Mt 21,28-32 - Feria propria del 16 dicembre

Un uomo ha due figli a cui domanda qualcosa: uno dice «Non ne ho voglia», ma poi si pente e la fa; l’altro dice «Sì, signore», ma non muove un passo. È una delle pagine più semplici e allo stesso tempo più disarmanti del Vangelo, una parabola che ci mette davanti a una verità che spesso preferiremmo evitare: davanti a Dio, non conta ciò che diciamo, ma ciò che scegliamo.
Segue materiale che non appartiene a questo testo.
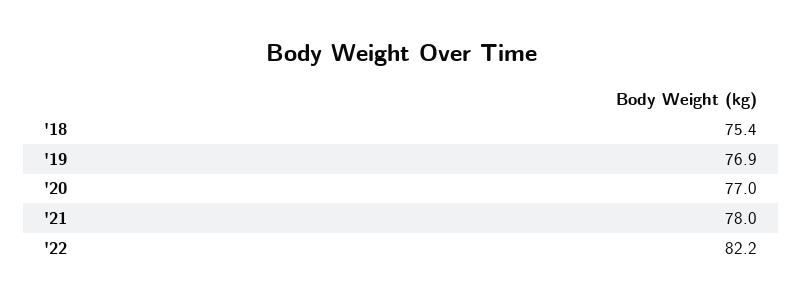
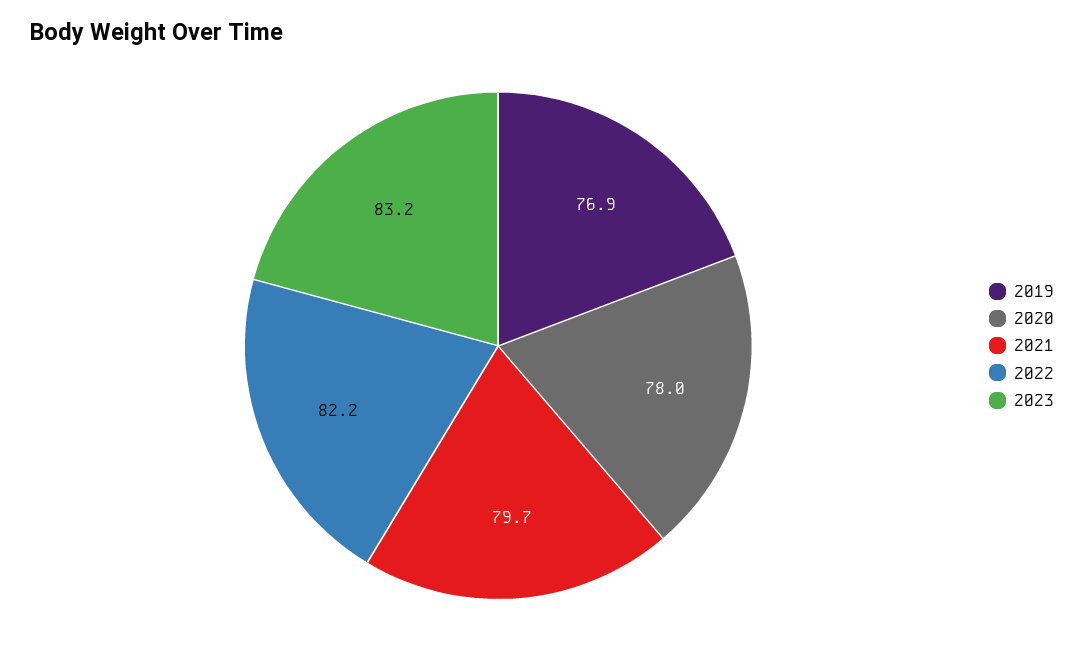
'18: 75.4 -> none
'20: 77 -> 78
'21: 78 -> 79.7
2023: none -> 83.2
Gesù non condanna il figlio che inizialmente rifiuta. In fondo è onesto, non nasconde la sua fatica, non recita una parte. Ma qualcosa dentro di lui ad un certo punto cambia, forse perché sente che il bene non sempre nasce dall’entusiasmo, ma dalla fedeltà a ciò che vale. E allora si alza e va. Il bene spesso comincia proprio così: un passo dopo l’altro, anche senza emozioni, anche senza voglia. L’altro figlio invece appare perfetto: risponde nel modo giusto, dice ciò che ci si aspetta da lui. Ma il suo sì è vuoto, è una forma di ipocrisia. È il rischio di una fede di parole, una fede che funziona finché non chiede niente, finché rimane un’idea e non diventa carne.

Gesù è diretto: i pubblicani e le prostitute vi passano avanti nel Regno. Non perché siano migliori, ma perché non hanno paura di riconoscere la propria verità. Loro, a differenza dei capi del popolo, non hanno nulla da difendere: quando incontrano la luce, la seguono. Quando ascoltano Giovanni, si convertono davvero. Non si accontentano di un'apparenza religiosa. Chi parte male delle volte può arrivare bene se si lascia toccare da Dio. E chi parte bene può delle volte smarrirsi, se vive solo di immagine.

Dio non cerca figli impeccabili, cerca figli che si lascino raggiungere. E il suo Regno non è per i migliori, ma per chi ha il coraggio di lasciarsi cambiare il cuore, non i vestiti. Il suo regno è per chi fa e non per chi dice.